» Problem to work on
A word-for-word copy of all entries is required, without images.

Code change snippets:
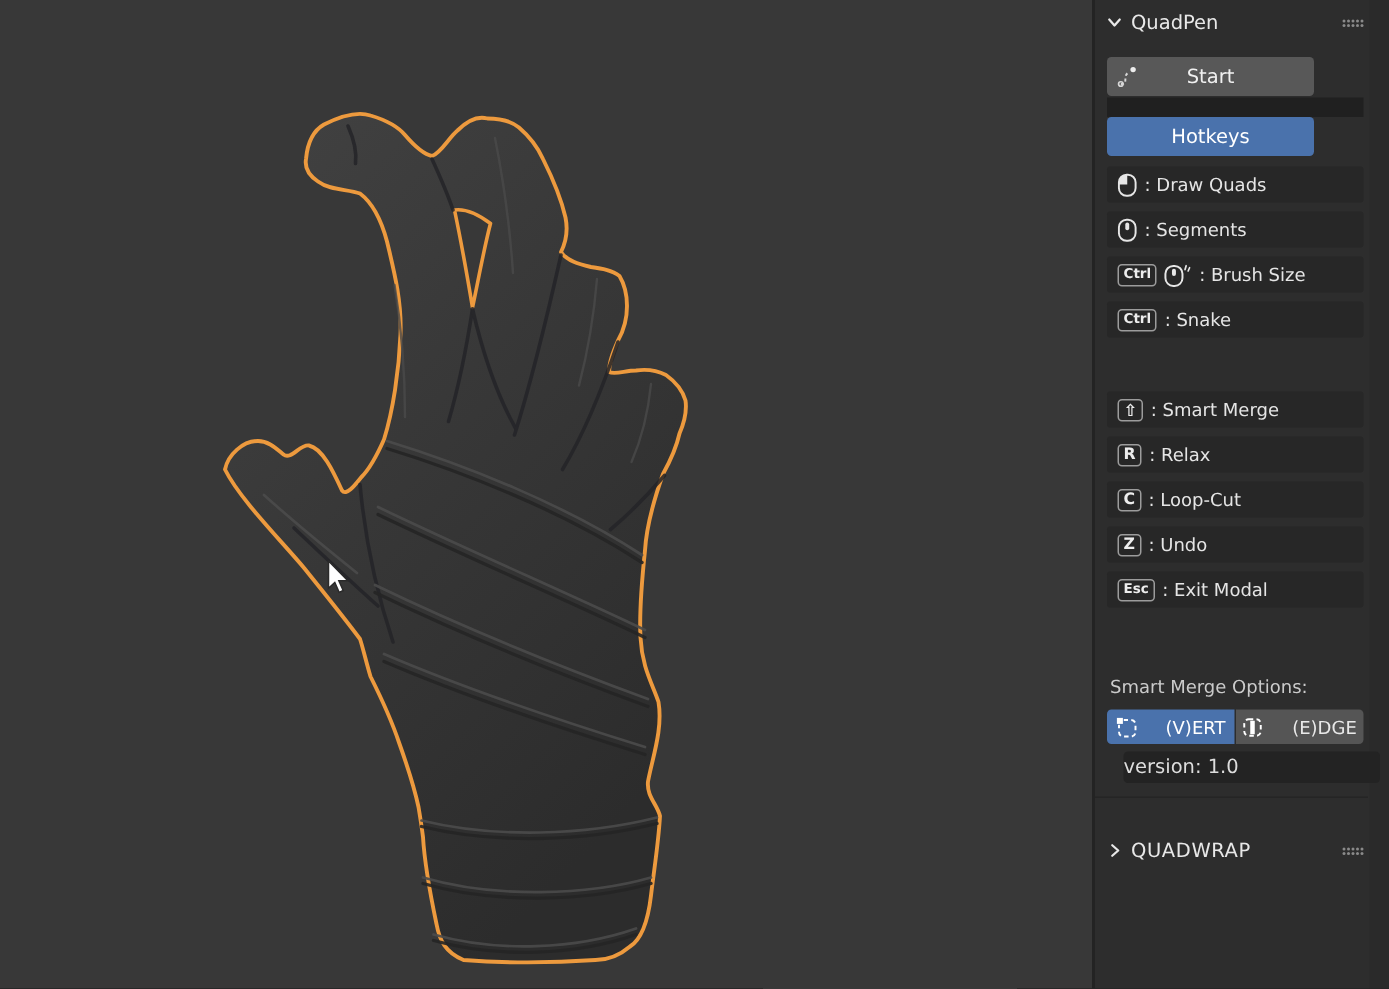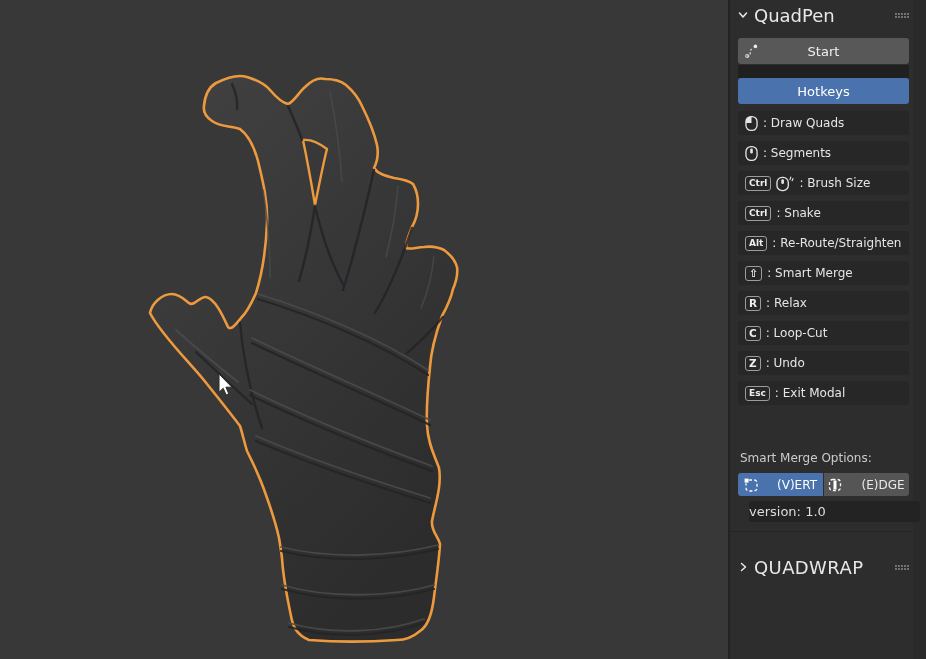--- a/index.html
+++ b/index.html
@@ -22,7 +22,7 @@
 
   .panel-header {
     position:absolute; left:8px; width:171px; height:22px;
-    display:flex; align-items:center; gap:6px; color:#e8e8e8; font-size:18px;
+    display:flex; align-items:center; gap:6px; color:#e8e8e8; font-size:13px;
   }
   .panel-header .grip { margin-left:auto; }
   .grip {

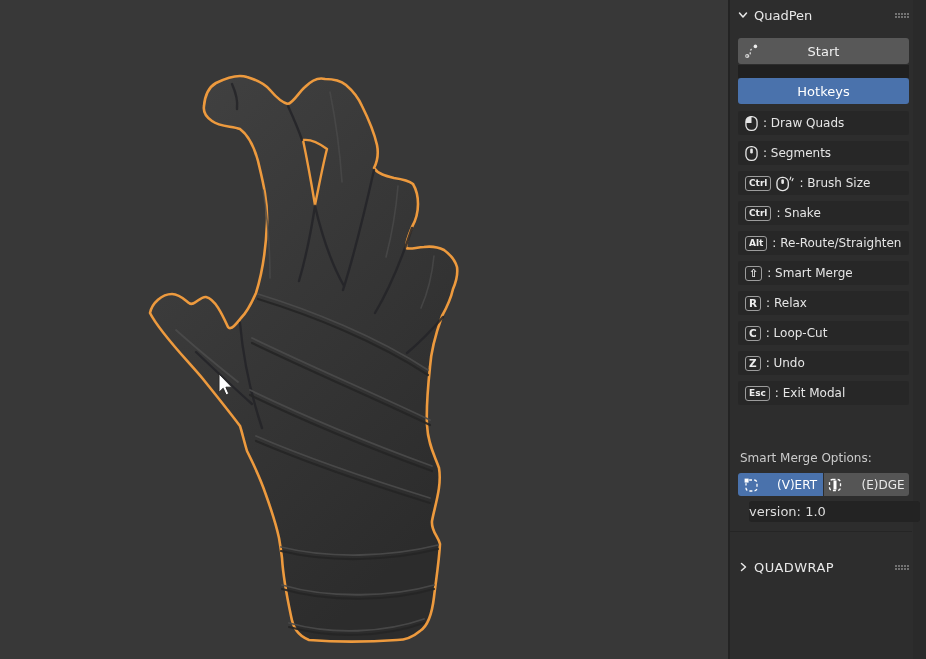--- a/index.html
+++ b/index.html
@@ -37,7 +37,7 @@
   .caps { letter-spacing:0.4px; }
 
   .btn {
-    position:absolute; left:8px; width:171px; box-sizing:border-box;
+    position:absolute; left:8px; width:138px; box-sizing:border-box;
     display:flex; align-items:center; justify-content:center;
     border-radius:3px; font-size:13px; color:#f0f0f0;
   }

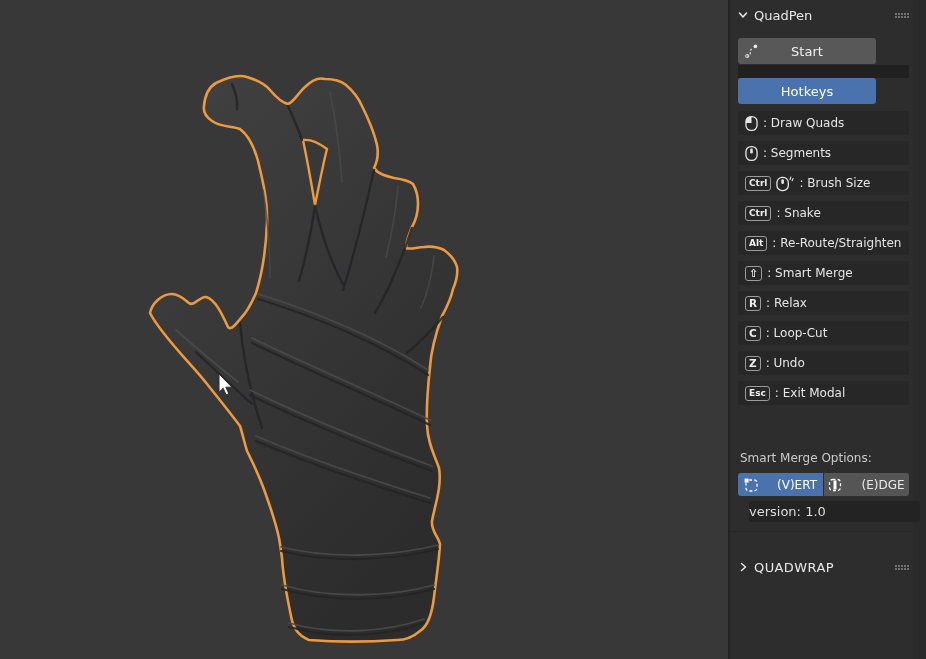--- a/index.html
+++ b/index.html
@@ -226,10 +226,6 @@
       <span>: Snake</span>
     </div>
 
-    <div class="hk-row" style="top:231px">
-      <span class="kbd">Alt</span>
-      <span>: Re-Route/Straighten</span>
-    </div>
 
     <div class="hk-row" style="top:261px">
       <span class="kbd shift">⇧</span>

» Solution for this task
--- a/index.html
+++ b/index.html
@@ -22,7 +22,7 @@
 
   .panel-header {
     position:absolute; left:8px; width:171px; height:22px;
-    display:flex; align-items:center; gap:6px; color:#e8e8e8; font-size:18px;
+    display:flex; align-items:center; gap:6px; color:#e8e8e8; font-size:13px;
   }
   .panel-header .grip { margin-left:auto; }
   .grip {

--- a/index.html
+++ b/index.html
@@ -37,7 +37,7 @@
   .caps { letter-spacing:0.4px; }
 
   .btn {
-    position:absolute; left:8px; width:171px; box-sizing:border-box;
+    position:absolute; left:8px; width:138px; box-sizing:border-box;
     display:flex; align-items:center; justify-content:center;
     border-radius:3px; font-size:13px; color:#f0f0f0;
   }

--- a/index.html
+++ b/index.html
@@ -226,10 +226,6 @@
       <span>: Snake</span>
     </div>
 
-    <div class="hk-row" style="top:231px">
-      <span class="kbd">Alt</span>
-      <span>: Re-Route/Straighten</span>
-    </div>
 
     <div class="hk-row" style="top:261px">
       <span class="kbd shift">⇧</span>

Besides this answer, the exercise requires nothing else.